**Description of the task:** With the pictures removed, the data below must be transcribed in full and exactly.
*** Records ***
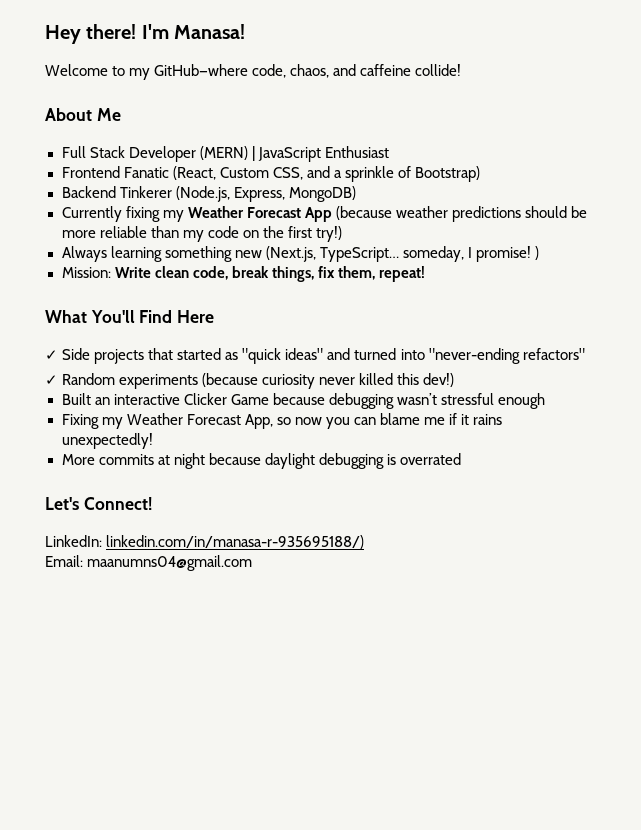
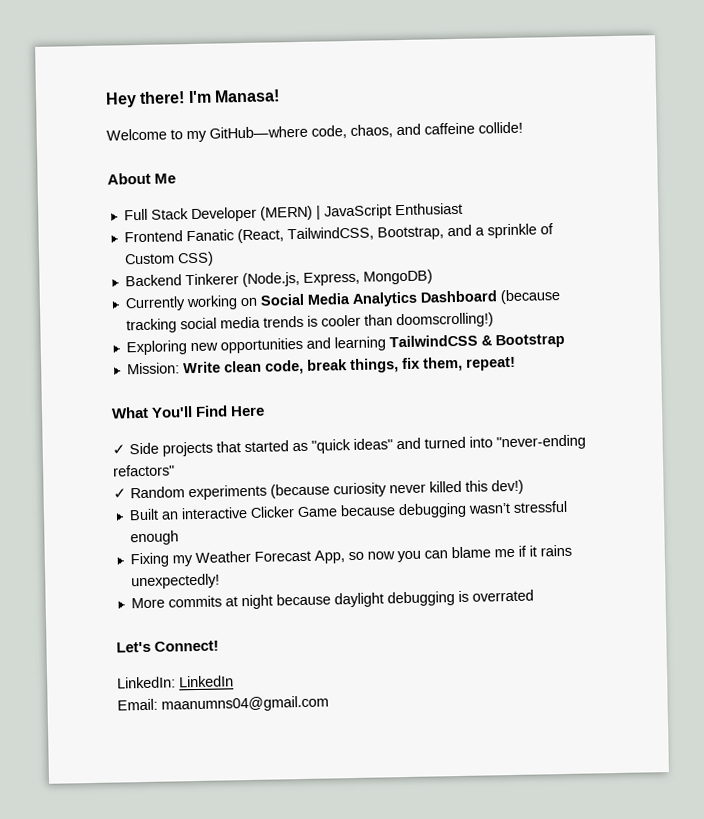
- Frontend Fanatic (React, Custom CSS, and a sprinkle of Bootstrap)
+ Frontend Fanatic (React, TailwindCSS, Bootstrap, and a sprinkle of Custom CSS)
- Currently fixing my Weather Forecast App (because weather predictions should be more reliable than my code on the first try!)
- Always learning something new (Next.js, TypeScript… someday, I promise! )
+ Currently working on Social Media Analytics Dashboard (because tracking social media trends is cooler than doomscrolling!)
+ Exploring new opportunities and learning TailwindCSS & Bootstrap
- LinkedIn: linkedin.com/in/manasa-r-935695188/)
+ LinkedIn: LinkedIn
*** End of Records ***
**Answer box:**
- Frontend Fanatic (React, Custom CSS, and a sprinkle of Bootstrap)
+ Frontend Fanatic (React, TailwindCSS, Bootstrap, and a sprinkle of Custom CSS)
- Currently fixing my Weather Forecast App (because weather predictions should be more reliable than my code on the first try!)
- Always learning something new (Next.js, TypeScript… someday, I promise! )
+ Currently working on Social Media Analytics Dashboard (because tracking social media trends is cooler than doomscrolling!)
+ Exploring new opportunities and learning TailwindCSS & Bootstrap
- LinkedIn: linkedin.com/in/manasa-r-935695188/)
+ LinkedIn: LinkedIn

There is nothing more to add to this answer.